For the H100 Preview results, they only used a single H100-SXM(5)-80GB GPU vs most of the rest of Data Center Inferencing results used 8 or more of A100-SXM(4)-80GB GPUs. And for the charted data below all the other top 10 results used 8-A100 GPUs.
the H100 is more than twice as fast as the A100 for NLP inferencing
In order to have an apples to apples comparison of the H100 against the A100 we have taken the liberty of multiplying the single H100 results by 8, to show what they could have done with similar GPU hardware, if they scaled up (to at least 8 GPUs) linearly.
For example, on the NLP inferencing benchmark, the preview category test with a single H100 GPU achieved 7,593.54 server inference queries per second. But when we try to compare that GPU workload against A100s we have multiplied this by 8, which gives us 60,748.32 server inference queries per second.
Of course, they could scale up WORSE than linearly which would show lower results than we project but, it is very unlikely that they could scale up BETTER than linearly and show higher results. But I’ve been known to be wrong before. We could have just as easily divided the A100 results by 8, but didn’t.

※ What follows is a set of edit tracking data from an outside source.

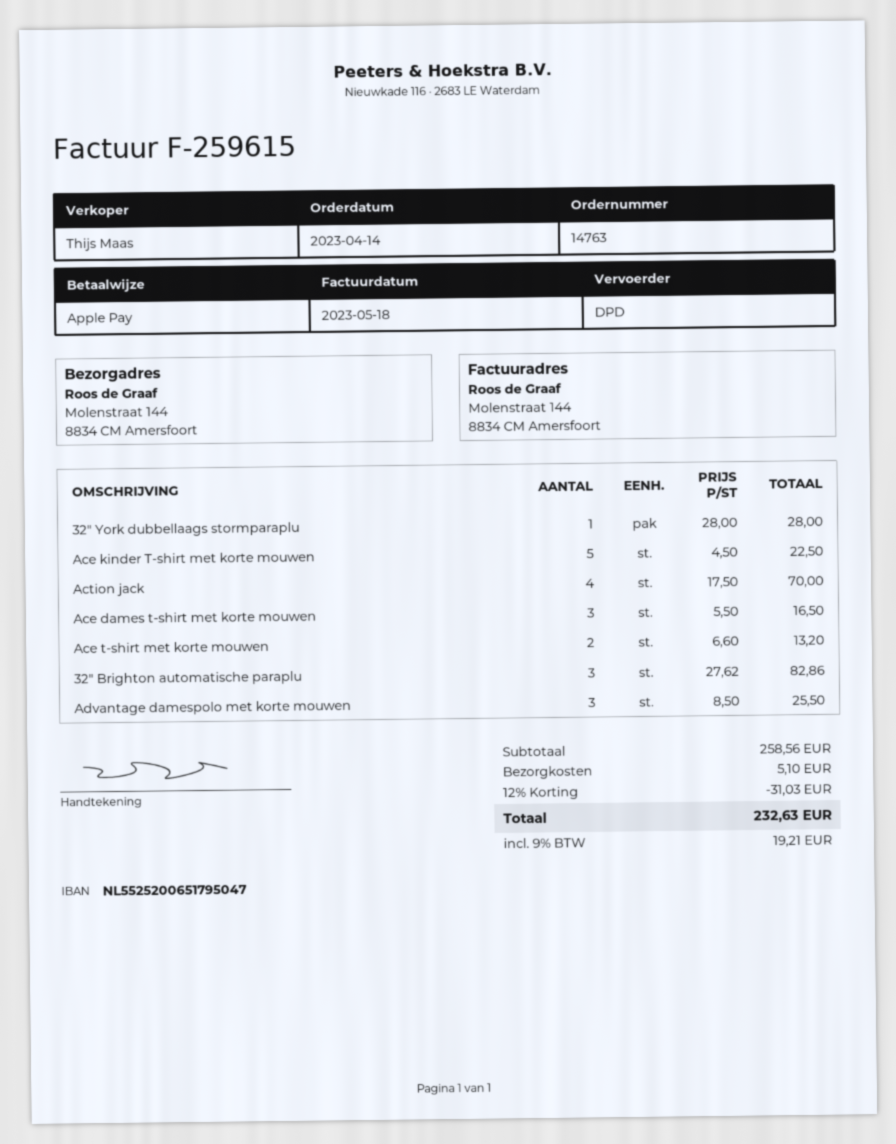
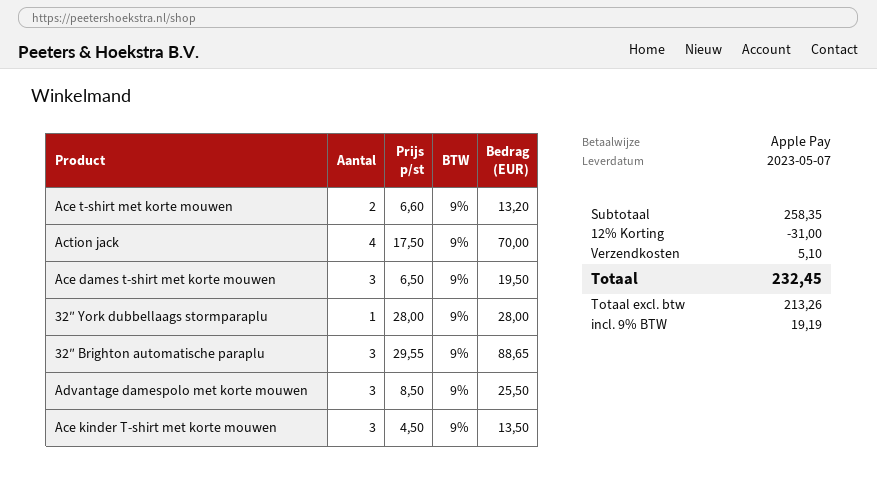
Ace kinder T-shirt met korte mouwen: 5 x 4.50 = 22.50 -> 3 x 4.50 = 13.50
Ace dames t-shirt met korte mouwen: 3 x 5.50 = 16.50 -> 3 x 6.50 = 19.50
32″ Brighton automatische paraplu: 3 x 27.62 = 82.86 -> 3 x 29.55 = 88.65
subtotal: 258.56 -> 258.35
discount: 12% = 31.03 -> 12% = 31.00
tax: 9% = 19.21 -> 9% = 19.19
total: 232.63 -> 232.45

This hypothetical H100 * 8 result is shown on the charts in Yellow. And just for comparison purposes, we show the actual single H100 (*1) result in Orange on the charts as well.
The remaining columns in the chart are the current top 10 in the CATEGORY: Available bucket for NLP server inference queries per second results..
On the chart higher is better. Of all the Data Center Inferencing results NLP shows the H100 off in the best light. We project that having 8 H100s would more than double (~60K queries/sec) the inference queries done per second vs. the #1 Netrix-X660G45L (8x A100-SXM4-80GB, TensorRT) that achieved ~27K queries/sec on NLP inferencing.
The H100 is slower than A100 on Recommendation inferencing
Next we look at Recommendation engine inferencing results, which shows the H100 in the worst light when comparing it to A100s.
Similar to the above, higher is better and the metric is (online) server inference queries per second.
We project that having 8-H100s would perform a little over 2.5M recommendation engine inference queries/sec, worse than the top 2 with 8-A100s, both achieving 2.6M inference queries/sec. The #1 is the same Nettrix-X660G45L (8x A100-SXM(4)-80GB, TensorRT) and the #2 ranked Recommendation Engine inferencing solution is the Inspur-NF5688M6 (8x A100-SXM(4)-80GB, TensorRT).
We must say the projected H100 would have performed better in all other Data Center Inferencing benchmarks than the top #1 ranked system. In some cases, as shown above, significantly (over 2X) better.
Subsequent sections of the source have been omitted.